Report every line below that carries the word "contract".

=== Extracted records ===
==========

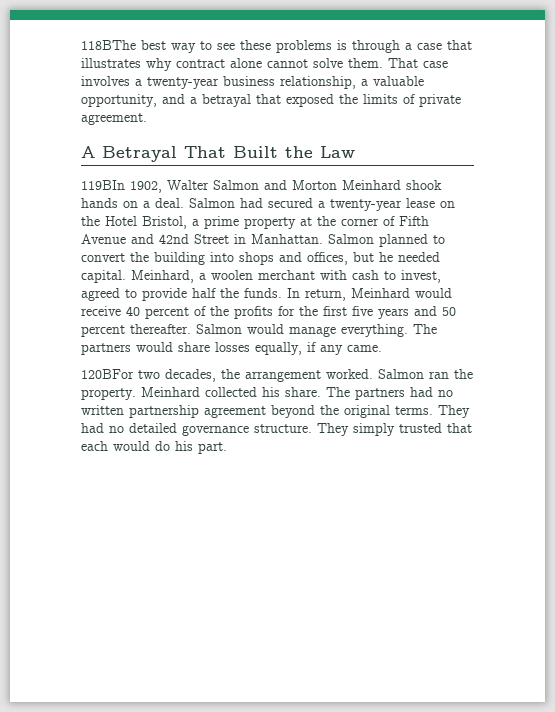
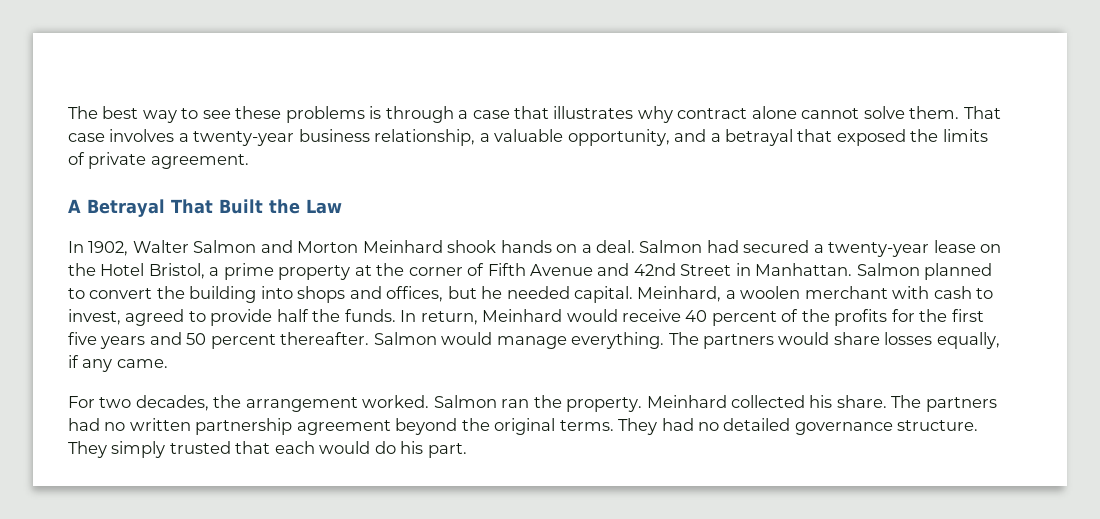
- 118BThe best way to see these problems is through a case that illustrates why contract alone cannot solve them.
+ The best way to see these problems is through a case that illustrates why contract alone cannot solve them.
- 119BIn 1902, Walter Salmon and Morton Meinhard shook hands on a deal.
+ In 1902, Walter Salmon and Morton Meinhard shook hands on a deal.
- 120BFor two decades, the arrangement worked.
+ For two decades, the arrangement worked.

==========

=== Written response ===
- 118BThe best way to see these problems is through a case that illustrates why contract alone cannot solve them.
+ The best way to see these problems is through a case that illustrates why contract alone cannot solve them.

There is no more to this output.